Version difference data

*** Block opens ***

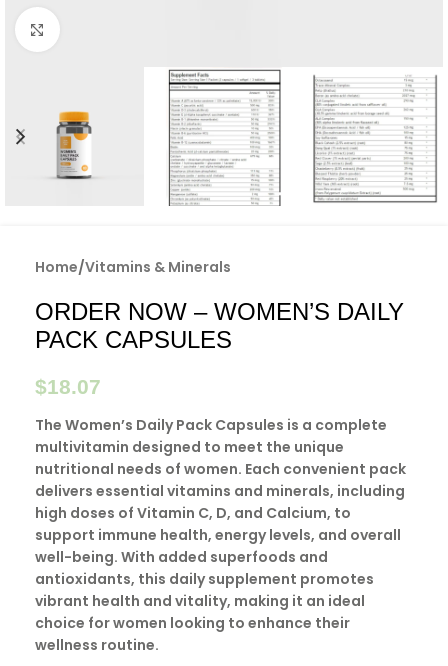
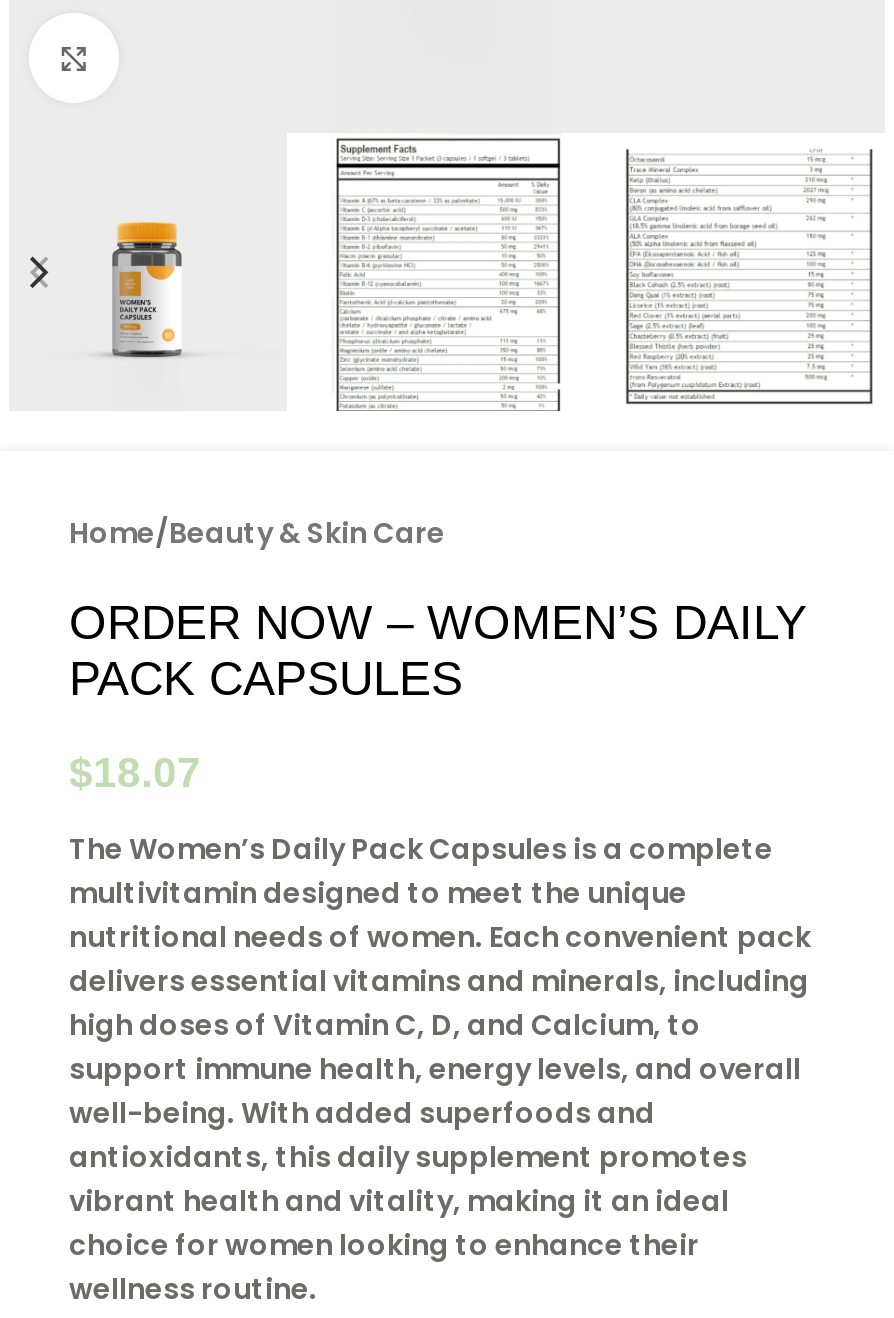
- Home/Vitamins & Minerals
+ Home/Beauty & Skin Care
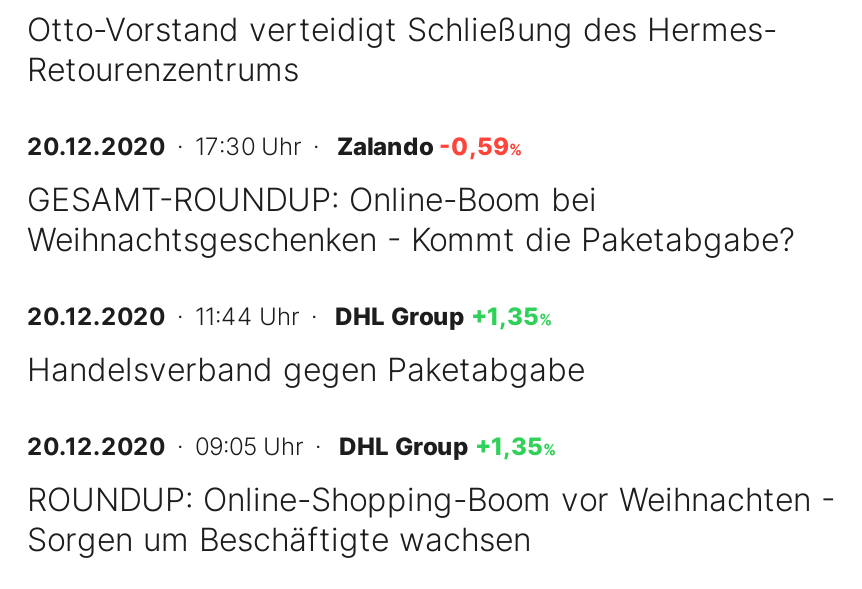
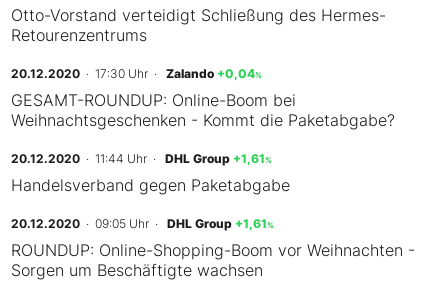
- 20.12.2020 · 17:30 Uhr · Zalando -0,59%
+ 20.12.2020 · 17:30 Uhr · Zalando +0,04%

- 20.12.2020 · 11:44 Uhr · DHL Group +1,35%
+ 20.12.2020 · 11:44 Uhr · DHL Group +1,61%

- 20.12.2020 · 09:05 Uhr · DHL Group +1,35%
+ 20.12.2020 · 09:05 Uhr · DHL Group +1,61%
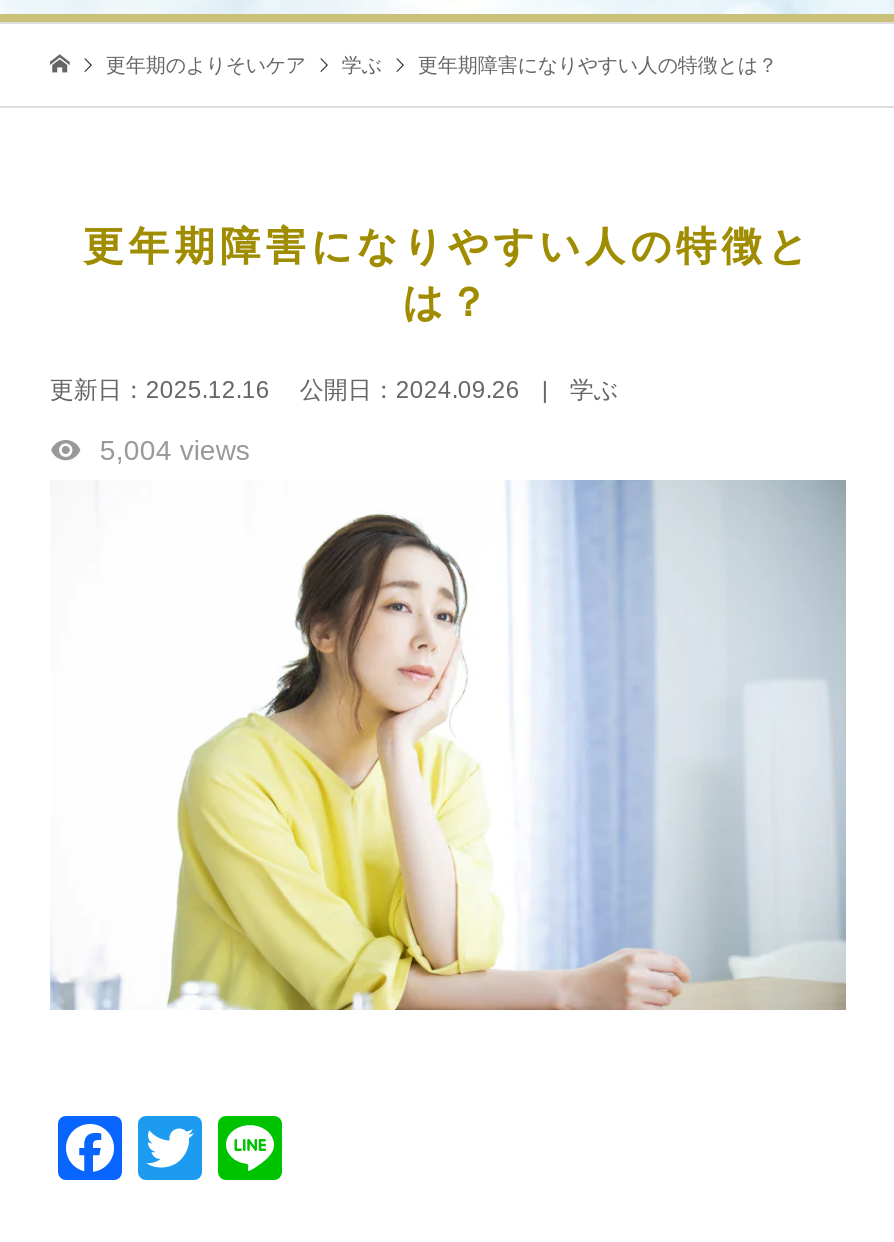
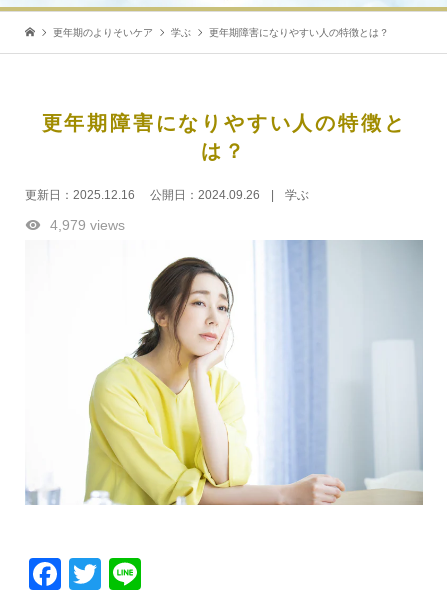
- 5,004 views
+ 4,979 views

*** Block closes ***

Your response must reproduce every line of the data exactly, with images omitted.

## Output
- Home/Vitamins & Minerals
+ Home/Beauty & Skin Care
- 20.12.2020 · 17:30 Uhr · Zalando -0,59%
+ 20.12.2020 · 17:30 Uhr · Zalando +0,04%

- 20.12.2020 · 11:44 Uhr · DHL Group +1,35%
+ 20.12.2020 · 11:44 Uhr · DHL Group +1,61%

- 20.12.2020 · 09:05 Uhr · DHL Group +1,35%
+ 20.12.2020 · 09:05 Uhr · DHL Group +1,61%
- 5,004 views
+ 4,979 views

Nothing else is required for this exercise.